Bientôt la fin de l'état d'urgence sanitaire? Mise en place au début de la pandémie de Covid-19 en France, la loi instaurant cette mesure dite exceptionnelle doit prendre fin le 31 juillet prochain. Tour d'horizon des suites possibles pour le gouvernement, alors que l'échéance approche à grands pas et que se profile une reprise épidémique.

Avant que la fin de l'état d'urgence sanitaire ne soit effective, l'exécutif peut déjà agir. Il peut toujours instaurer des décrets permettant par exemple de rendre à nouveau obligatoire le port du masque dans certains lieux ou de limiter certains déplacements, ainsi que de procéder aux réquisitions nécessaires, notamment dans le cadre d'une pénurie de masques.

Le gouvernement doit par ailleurs s'en remettre aux conclusions du comité scientifique, lequel sera automatiquement dissous à la fin de l'état d'urgence.

Le texte "d'urgence pour faire face à l'épidémie de Covid-19" avait été voté le 23 mars 2020, alors que les cas de contaminations explosaient dans le pays.

Une nouvelle loi?

Et une fois le 31 juillet passé? À partir de cette date, l'exécutif doit en passer par la loi s'il souhaite prolonger la période d'état d'urgence sanitaire. Pour cela, il doit faire appel à un vote au Parlement, sans majorité absolue donc pour la majorité présidentielle.

Juste après les législatives, le gouvernement souhaitait présenter un projet de loi afin de prolonger seulement une partie des dispositions de freinage de la pandémie.

Parmi les dispositions qui pourraient être maintenues au-delà du 31 juillet, il était question de prolonger la collecte des données épidémiques jusqu'en mars 2023 afin de continuer à surveiller l'évolution de la progression du virus. Il s'agit des fichiers informatiques SI-DEP (résultats des tests de dépistage) et Contact Covid (personnes infectées et cas contacts).

Un possible pass sanitaire aux frontières

Il n'était en revanche pas envisagé de reconduire l'obligation du pass sanitaire au niveau national qui pourrait néanmoins être instauré au niveau des frontières. En pratique, cela signifierait que le pass sanitaire ne serait pas nécessaire pour entrer dans certains lieux ou rassemblements, mais qu'il le serait, dès 12 ans, pour "se déplacer à destination ou en provenance du territoire hexagonal, de la Corse ou de l'une des collectivités" ultra-marines.

Enfin, l'exécutif avait pour ambition de maintenir le comité scientifique au-delà de la loi d'urgence sanitaire avec pour objectif de garder un comité de veille et d'anticipation des risques sanitaires en cas de reprise épidémique ou de propagation d'une nouvelle infection.

Après les législatives, et la claque reçue par Emmanuel Macron et sa majorité, les cartes sont cependant rebattues.

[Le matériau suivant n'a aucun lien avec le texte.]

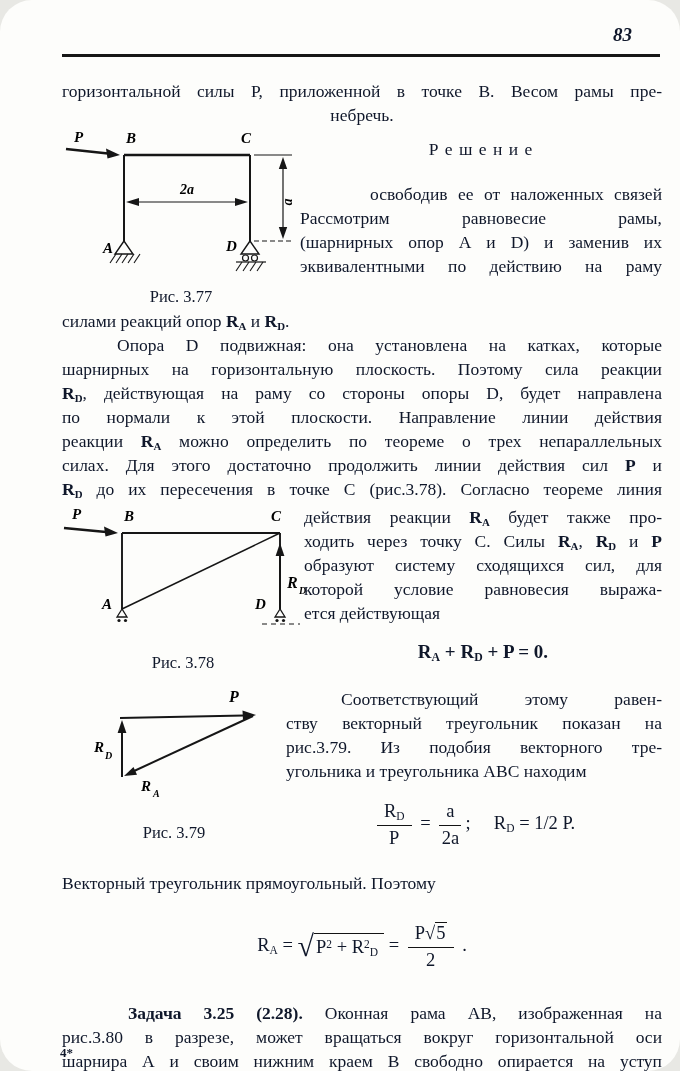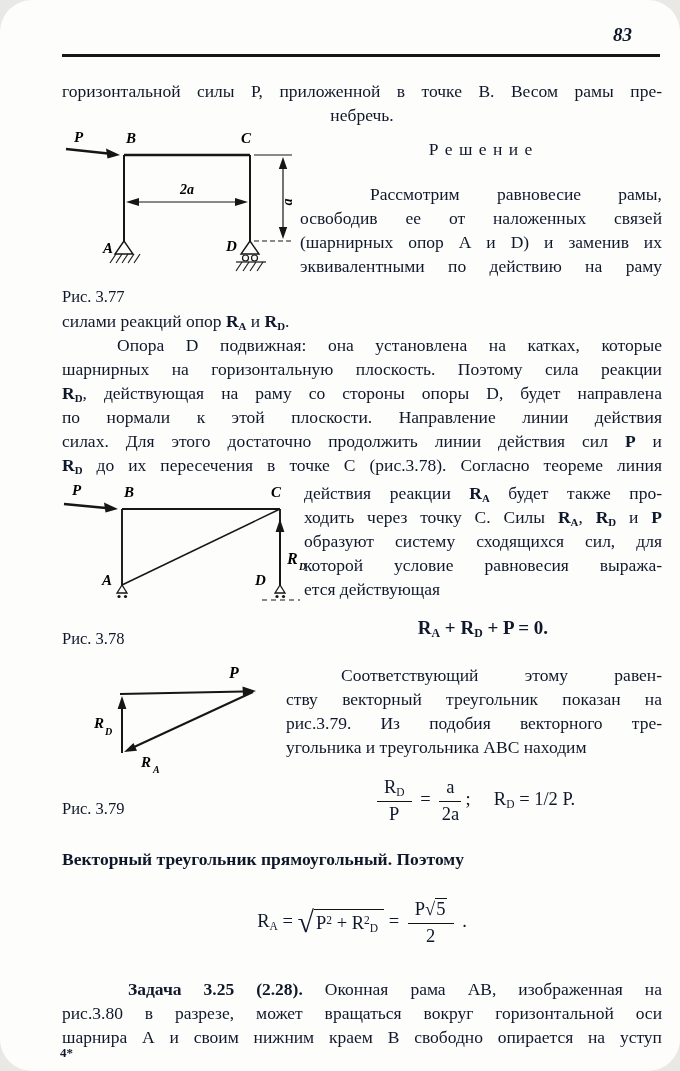"Рассмотрим равновесие рамы," div.tline { order: before "освободив ее от наложенных связей" -> after "освободив ее от наложенных связей" }
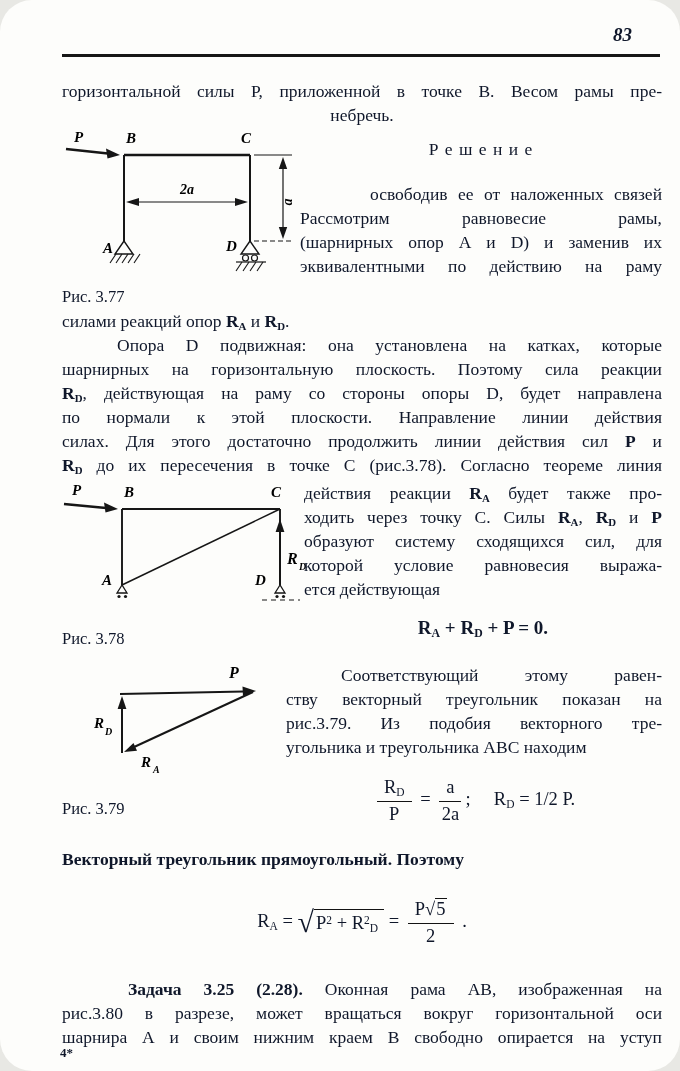"Рис. 3.77" .caption { text-align: none -> center }
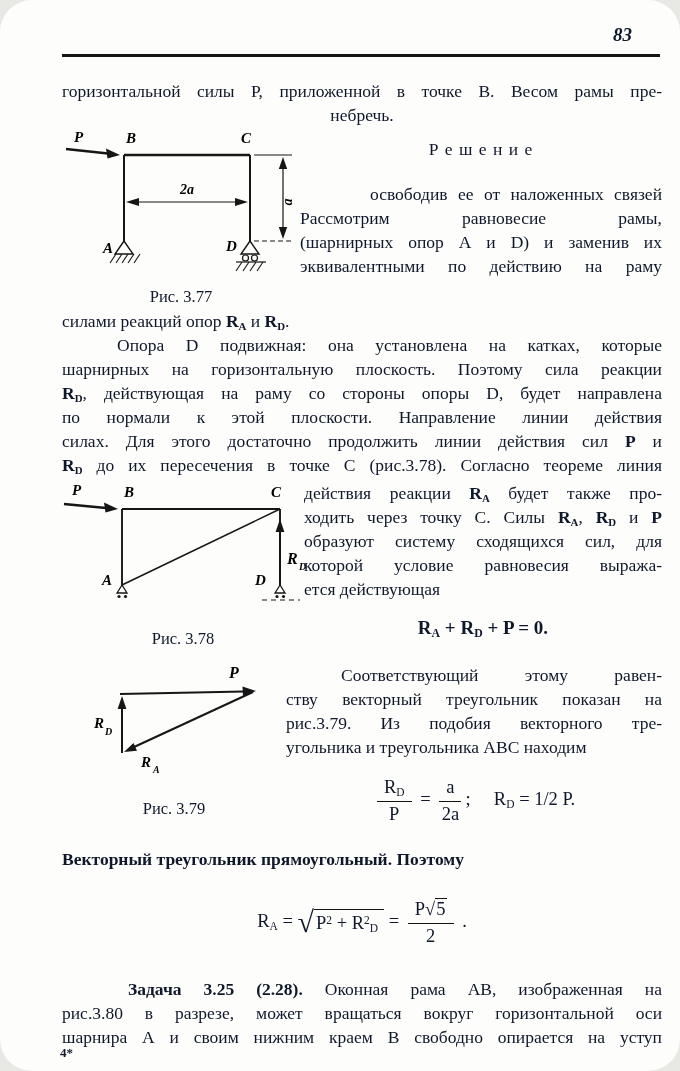"реакции RA можно определить по" div.tline { html: none -> <div>реакции <b>R<sub>A</sub></b> можно определить по теореме о трех непараллельных</div> }
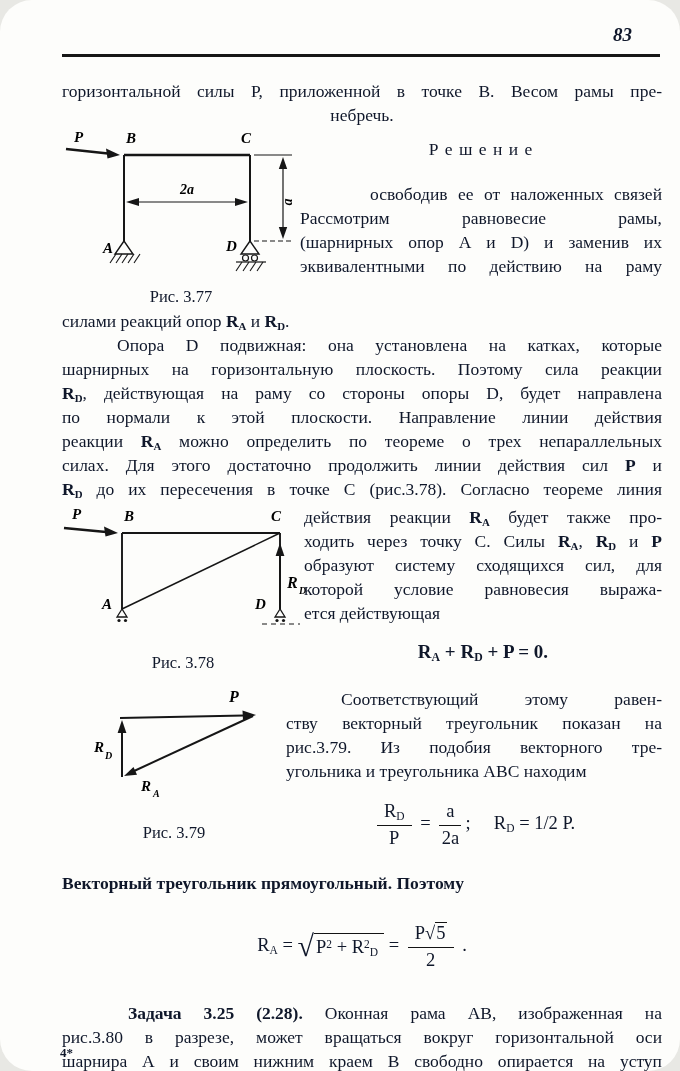"Векторный треугольник прямоугольный." div.txt { font-weight: bold -> none }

Sans date connue d'un prochain Conseil des ministres, une réunion dédiée à la situation épidémique est prévue mardi prochain à Beauvau.

La loi sur l'état d'urgence sanitaire a été prolongée à plusieurs reprises depuis le début de la pandémie, non sans être critiquée par les oppositions s'inquiétant d'une "mise entre parenthèses des libertés publiques" sur la durée.